September 24, 2007 – …This thing is getting worse every day. Why doesn’t John Tory simply admit he made a mistake, and drop his private religious schools plan?

Naturally, on this - the day of the big climb down - he now writes this:

October 1, 2007 - Here's a memorable way to start October: blow what is left of your credibility to bits. Amazing. As John Tory and his desperate gang gather for a conference call at 10 a.m., they can reflect on their putative leader's own words: "I will not be backing off." That's a quote. That's what he said in the St. Catharines Standard on September 27, 2007. Now, he's getting ready to "back off." Now he's getting ready to do - to use his own phraseology - the biggest flip-flop in the history of the world. Now, I know that I should be sort-of happy, because I posted something about it at 3:30 yesterday. A promising career in fortune-telling awaits, etc. But, seriously, I am angry.
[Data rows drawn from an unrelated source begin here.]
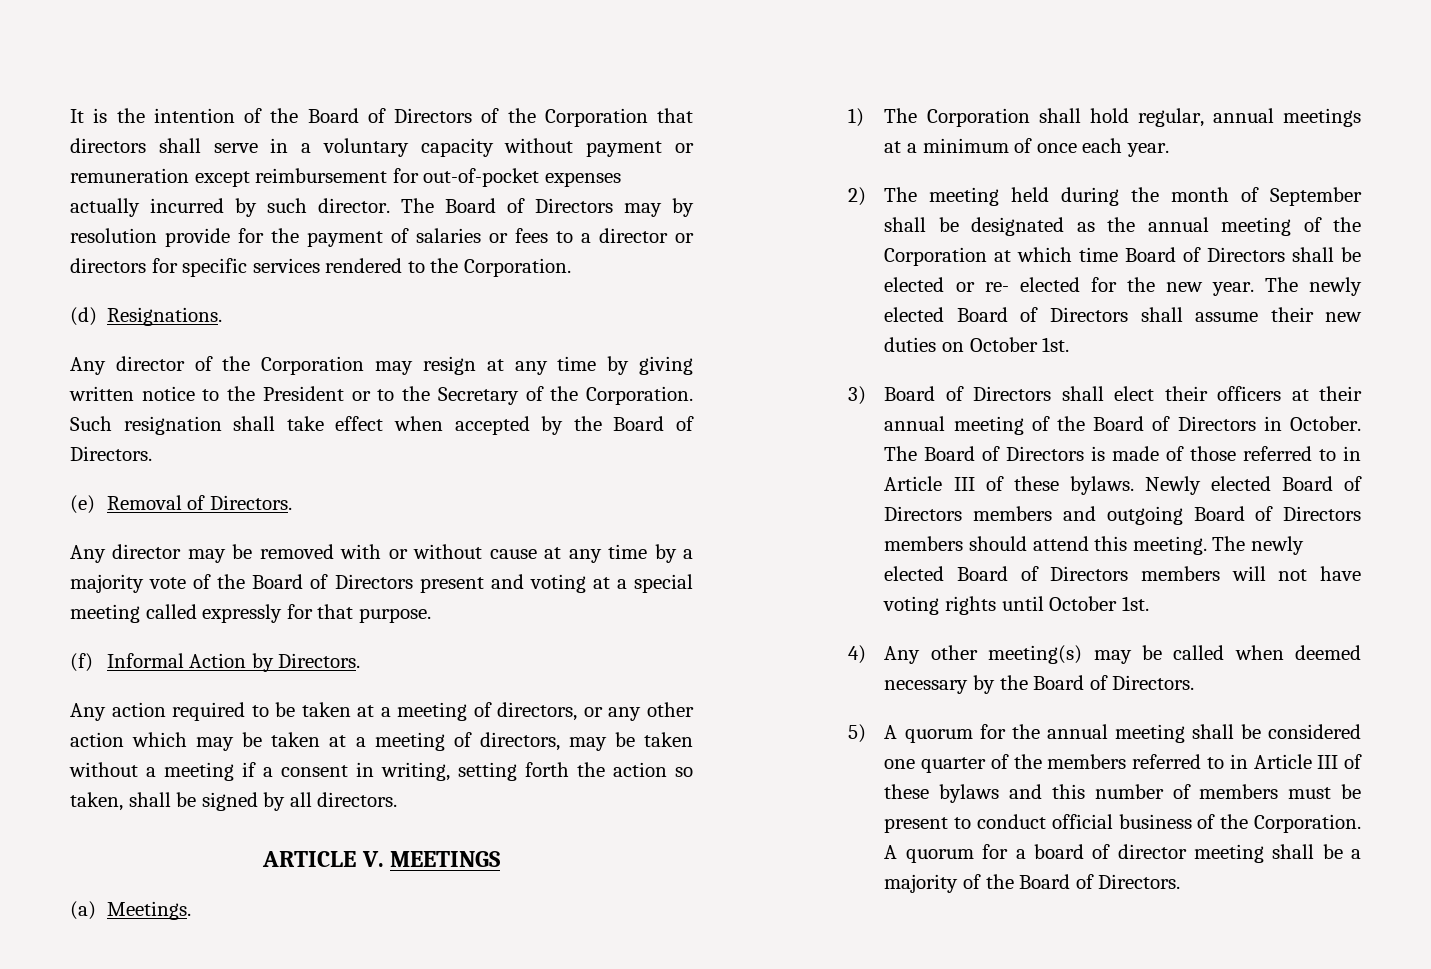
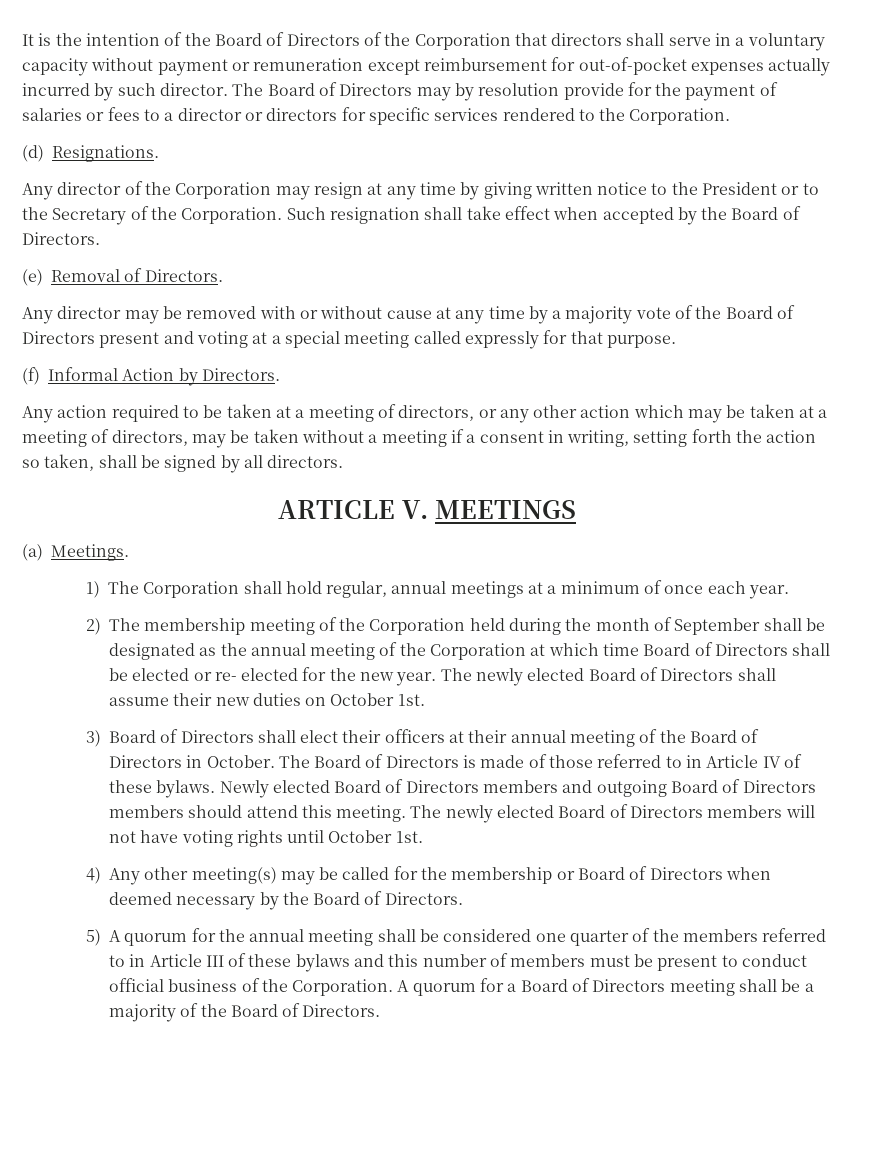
- 2) The meeting held during the month of September shall be designated as the annual meeting of the Corporation at which time Board of Directors shall be elected or re- elected for the new year.
+ 2) The membership meeting of the Corporation held during the month of September shall be designated as the annual meeting of the Corporation at which time Board of Directors shall be elected or re- elected for the new year.
- The Board of Directors is made of those referred to in Article III of these bylaws.
+ The Board of Directors is made of those referred to in Article IV of these bylaws.
- 4) Any other meeting(s) may be called when deemed necessary by the Board of Directors.
+ 4) Any other meeting(s) may be called for the membership or Board of Directors when deemed necessary by the Board of Directors.
- A quorum for a board of director meeting shall be a majority of the Board of Directors.
+ A quorum for a Board of Directors meeting shall be a majority of the Board of Directors.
Tory rips the province's social cohesion to shreds - he runs around screaming about people breaking promises for months - and now he says: "Oh, never mind." That's leadership?That's not leadership. That's the beginning of the leadership campaigns of Tim Hudak and Jim Flaherty. But it isn't leadership.

Warren was right before and wrong now. Here’s why:

Leadership means admitting you made a mistake before the election, not after like McGuinty did. The voters will have the opportunity to cast their ballots on the basis of the "new" platform, which is a heck of a lot more honest than what McGuinty did when he imposed the largest tax hike in Ontario history after getting elected by promising – in writing- that he wouldn’t.

Now the Tory campaign’s still a train wreck, of course. But I’m just sayin.